La obra de Ezequiel Vasen contiene críticas duras pero también propuestas coherentes con la tesis radical del libro. No es un libro demoledor, es un libro constructivo.

Bien sé que no es fácil liberar la voz de los alumnos y de las alumnas en condiciones de libertad. ¿Pueden decir realmente lo que piensan? Alguna vez he citado aquella recomendación de un empresario: A mí me gusta que mis trabajadores me digan la verdad, aunque eso les cueste el puesto. Y he contado la anécdota de aquel otro que invitó a sus trabajadores a una cena de fraternidad. En los postres se puso de pie y pronunció un discurso. En un momento del mismo contó un chiste. Se rieron todos los trabajadores estrepitosamente menos uno que se quedó impasible. El empresario, que sabía muy bien que era no era sordo, le interpeló:

- A usted no le ha hecho ninguna gracias el chiste que acabo de contar?

El trabajador respondió:

- Mire usted, a mí me ha hecho la misma gracia que a todos los demás, pero yo me jubilo mañana.
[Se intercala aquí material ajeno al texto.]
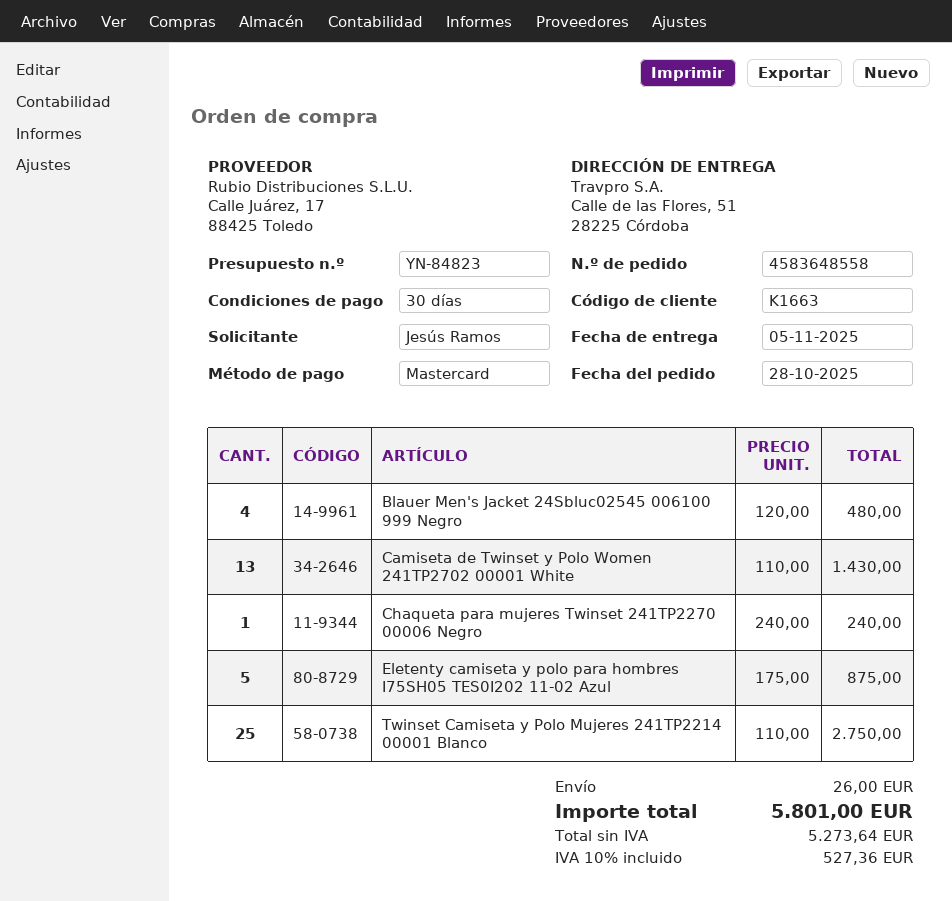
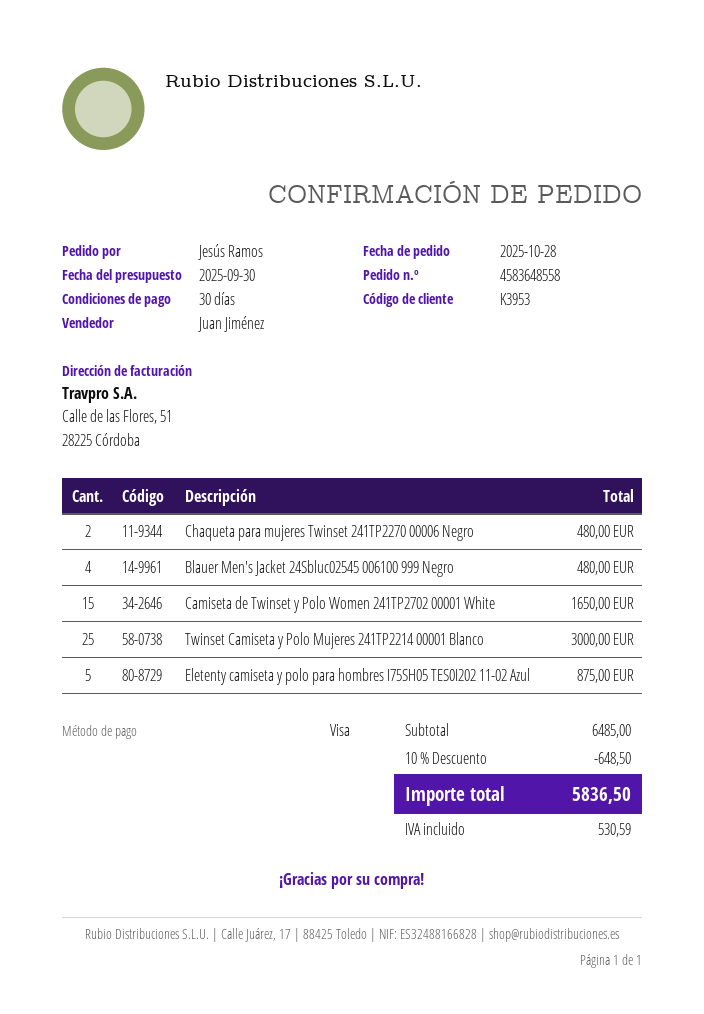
customer number: K1663 -> K3953
payment method: Mastercard -> Visa
Camiseta de Twinset y Polo Women 241TP2702 00001 White: 13 for 1430.00 -> 15 for 1650.00
Chaqueta para mujeres Twinset 241TP2270 00006 Negro: 1 for 240.00 -> 2 for 480.00
Twinset Camiseta y Polo Mujeres 241TP2214 00001 Blanco: 25 for 2750.00 -> 25 for 3000.00
discount: none -> 10% = 648.50
shipping: 26.00 -> none
tax: 527.36 -> 530.59
total: 5801.00 -> 5836.50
Creo que si contásemos más con los alumnos y las alumnas a la hora de planificar, desarrollar y evaluar el curriculum de la escuela, nos iría mucho mejor no solo a ellos sino también a los profesores y las profesoras. Es preciso conocer quiénes son, cómo son, qué piensan, qué sienten y qué quieren los alumnos y las alumnas. Decía un pedagogo italiano: Para enseñar latín a John, más importante que conocer latín, es conocer a John.

Para que esta participación se produzca hace falta una concepción ambiciosa y comprometida de la institución, una voluntad de transformación y de mejora y, también, unas estructuras que la hagan no solo posible sino fácil, casi inevitable.

MI amigo Francesco Tonucci me dijo en cierta ocasión que las escuelas son instituciones ilegales. Ante mi curiosidad y extrañeza, contestó: existe una ley que obliga a que se consulte a los niños y a las niñas sobre aquellas cuestiones que les conciernen. Y vaya si la escuela les concierne.